=== EXERCISE ===
Print each record below word for word.

=== INPUT FOR THIS TASK ===
──────

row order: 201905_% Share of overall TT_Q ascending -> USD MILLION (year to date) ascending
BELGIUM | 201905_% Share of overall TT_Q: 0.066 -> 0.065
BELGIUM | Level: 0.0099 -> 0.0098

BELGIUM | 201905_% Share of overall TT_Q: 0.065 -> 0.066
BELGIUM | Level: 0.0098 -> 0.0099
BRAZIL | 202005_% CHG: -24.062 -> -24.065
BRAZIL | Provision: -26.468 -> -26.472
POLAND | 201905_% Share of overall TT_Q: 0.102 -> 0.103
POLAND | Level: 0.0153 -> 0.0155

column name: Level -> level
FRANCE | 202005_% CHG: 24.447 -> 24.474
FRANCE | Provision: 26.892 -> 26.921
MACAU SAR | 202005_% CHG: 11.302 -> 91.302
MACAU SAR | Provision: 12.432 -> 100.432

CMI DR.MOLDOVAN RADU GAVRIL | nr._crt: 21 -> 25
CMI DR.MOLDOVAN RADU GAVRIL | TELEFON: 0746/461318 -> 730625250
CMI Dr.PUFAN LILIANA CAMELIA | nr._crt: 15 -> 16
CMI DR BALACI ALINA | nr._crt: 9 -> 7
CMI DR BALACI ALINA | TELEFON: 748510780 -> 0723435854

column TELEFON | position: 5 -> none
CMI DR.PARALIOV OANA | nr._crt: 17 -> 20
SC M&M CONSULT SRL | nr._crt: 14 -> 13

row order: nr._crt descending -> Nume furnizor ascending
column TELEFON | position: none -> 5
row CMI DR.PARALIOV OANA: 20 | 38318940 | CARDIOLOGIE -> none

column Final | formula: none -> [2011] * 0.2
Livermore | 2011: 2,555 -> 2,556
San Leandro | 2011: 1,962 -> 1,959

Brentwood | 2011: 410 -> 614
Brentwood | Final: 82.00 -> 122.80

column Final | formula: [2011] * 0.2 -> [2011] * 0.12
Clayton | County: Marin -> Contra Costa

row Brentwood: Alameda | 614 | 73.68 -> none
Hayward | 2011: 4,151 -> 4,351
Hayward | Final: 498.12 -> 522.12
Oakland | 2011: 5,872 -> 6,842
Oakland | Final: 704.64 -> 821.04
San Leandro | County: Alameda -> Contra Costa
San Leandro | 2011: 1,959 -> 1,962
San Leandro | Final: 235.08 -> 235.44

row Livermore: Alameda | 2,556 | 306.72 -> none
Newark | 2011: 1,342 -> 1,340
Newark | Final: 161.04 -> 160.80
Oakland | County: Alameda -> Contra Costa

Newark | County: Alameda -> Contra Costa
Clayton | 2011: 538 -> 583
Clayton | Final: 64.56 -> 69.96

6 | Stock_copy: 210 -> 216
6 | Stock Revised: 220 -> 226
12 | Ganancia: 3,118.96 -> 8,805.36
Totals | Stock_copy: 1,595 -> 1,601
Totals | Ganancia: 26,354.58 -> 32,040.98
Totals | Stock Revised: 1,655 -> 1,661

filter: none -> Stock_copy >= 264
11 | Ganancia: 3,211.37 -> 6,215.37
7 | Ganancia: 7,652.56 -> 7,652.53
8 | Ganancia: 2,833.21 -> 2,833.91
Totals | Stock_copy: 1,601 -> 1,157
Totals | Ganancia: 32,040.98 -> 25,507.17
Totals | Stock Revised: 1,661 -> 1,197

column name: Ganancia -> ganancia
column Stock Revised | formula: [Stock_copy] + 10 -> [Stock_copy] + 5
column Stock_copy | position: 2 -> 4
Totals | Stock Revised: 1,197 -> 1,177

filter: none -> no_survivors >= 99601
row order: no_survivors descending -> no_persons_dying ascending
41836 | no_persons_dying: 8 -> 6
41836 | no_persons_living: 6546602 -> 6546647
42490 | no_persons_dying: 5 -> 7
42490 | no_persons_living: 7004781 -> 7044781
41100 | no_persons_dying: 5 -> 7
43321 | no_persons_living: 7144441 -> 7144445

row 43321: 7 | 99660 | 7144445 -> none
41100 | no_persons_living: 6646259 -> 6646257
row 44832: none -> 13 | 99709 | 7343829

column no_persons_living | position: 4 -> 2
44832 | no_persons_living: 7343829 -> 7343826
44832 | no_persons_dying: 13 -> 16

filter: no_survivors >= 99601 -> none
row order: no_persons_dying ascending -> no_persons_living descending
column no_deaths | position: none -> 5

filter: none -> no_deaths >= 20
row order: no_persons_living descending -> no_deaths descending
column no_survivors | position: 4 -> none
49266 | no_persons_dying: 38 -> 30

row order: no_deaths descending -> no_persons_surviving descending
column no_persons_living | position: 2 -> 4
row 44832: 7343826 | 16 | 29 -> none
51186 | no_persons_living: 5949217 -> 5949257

──────

=== REPLY ===
row order: 201905_% Share of overall TT_Q ascending -> USD MILLION (year to date) ascending
BELGIUM | 201905_% Share of overall TT_Q: 0.066 -> 0.065
BELGIUM | Level: 0.0099 -> 0.0098

BELGIUM | 201905_% Share of overall TT_Q: 0.065 -> 0.066
BELGIUM | Level: 0.0098 -> 0.0099
BRAZIL | 202005_% CHG: -24.062 -> -24.065
BRAZIL | Provision: -26.468 -> -26.472
POLAND | 201905_% Share of overall TT_Q: 0.102 -> 0.103
POLAND | Level: 0.0153 -> 0.0155

column name: Level -> level
FRANCE | 202005_% CHG: 24.447 -> 24.474
FRANCE | Provision: 26.892 -> 26.921
MACAU SAR | 202005_% CHG: 11.302 -> 91.302
MACAU SAR | Provision: 12.432 -> 100.432

CMI DR.MOLDOVAN RADU GAVRIL | nr._crt: 21 -> 25
CMI DR.MOLDOVAN RADU GAVRIL | TELEFON: 0746/461318 -> 730625250
CMI Dr.PUFAN LILIANA CAMELIA | nr._crt: 15 -> 16
CMI DR BALACI ALINA | nr._crt: 9 -> 7
CMI DR BALACI ALINA | TELEFON: 748510780 -> 0723435854

column TELEFON | position: 5 -> none
CMI DR.PARALIOV OANA | nr._crt: 17 -> 20
SC M&M CONSULT SRL | nr._crt: 14 -> 13

row order: nr._crt descending -> Nume furnizor ascending
column TELEFON | position: none -> 5
row CMI DR.PARALIOV OANA: 20 | 38318940 | CARDIOLOGIE -> none

column Final | formula: none -> [2011] * 0.2
Livermore | 2011: 2,555 -> 2,556
San Leandro | 2011: 1,962 -> 1,959

Brentwood | 2011: 410 -> 614
Brentwood | Final: 82.00 -> 122.80

column Final | formula: [2011] * 0.2 -> [2011] * 0.12
Clayton | County: Marin -> Contra Costa

row Brentwood: Alameda | 614 | 73.68 -> none
Hayward | 2011: 4,151 -> 4,351
Hayward | Final: 498.12 -> 522.12
Oakland | 2011: 5,872 -> 6,842
Oakland | Final: 704.64 -> 821.04
San Leandro | County: Alameda -> Contra Costa
San Leandro | 2011: 1,959 -> 1,962
San Leandro | Final: 235.08 -> 235.44

row Livermore: Alameda | 2,556 | 306.72 -> none
Newark | 2011: 1,342 -> 1,340
Newark | Final: 161.04 -> 160.80
Oakland | County: Alameda -> Contra Costa

Newark | County: Alameda -> Contra Costa
Clayton | 2011: 538 -> 583
Clayton | Final: 64.56 -> 69.96

6 | Stock_copy: 210 -> 216
6 | Stock Revised: 220 -> 226
12 | Ganancia: 3,118.96 -> 8,805.36
Totals | Stock_copy: 1,595 -> 1,601
Totals | Ganancia: 26,354.58 -> 32,040.98
Totals | Stock Revised: 1,655 -> 1,661

filter: none -> Stock_copy >= 264
11 | Ganancia: 3,211.37 -> 6,215.37
7 | Ganancia: 7,652.56 -> 7,652.53
8 | Ganancia: 2,833.21 -> 2,833.91
Totals | Stock_copy: 1,601 -> 1,157
Totals | Ganancia: 32,040.98 -> 25,507.17
Totals | Stock Revised: 1,661 -> 1,197

column name: Ganancia -> ganancia
column Stock Revised | formula: [Stock_copy] + 10 -> [Stock_copy] + 5
column Stock_copy | position: 2 -> 4
Totals | Stock Revised: 1,197 -> 1,177

filter: none -> no_survivors >= 99601
row order: no_survivors descending -> no_persons_dying ascending
41836 | no_persons_dying: 8 -> 6
41836 | no_persons_living: 6546602 -> 6546647
42490 | no_persons_dying: 5 -> 7
42490 | no_persons_living: 7004781 -> 7044781
41100 | no_persons_dying: 5 -> 7
43321 | no_persons_living: 7144441 -> 7144445

row 43321: 7 | 99660 | 7144445 -> none
41100 | no_persons_living: 6646259 -> 6646257
row 44832: none -> 13 | 99709 | 7343829

column no_persons_living | position: 4 -> 2
44832 | no_persons_living: 7343829 -> 7343826
44832 | no_persons_dying: 13 -> 16

filter: no_survivors >= 99601 -> none
row order: no_persons_dying ascending -> no_persons_living descending
column no_deaths | position: none -> 5

filter: none -> no_deaths >= 20
row order: no_persons_living descending -> no_deaths descending
column no_survivors | position: 4 -> none
49266 | no_persons_dying: 38 -> 30

row order: no_deaths descending -> no_persons_surviving descending
column no_persons_living | position: 2 -> 4
row 44832: 7343826 | 16 | 29 -> none
51186 | no_persons_living: 5949217 -> 5949257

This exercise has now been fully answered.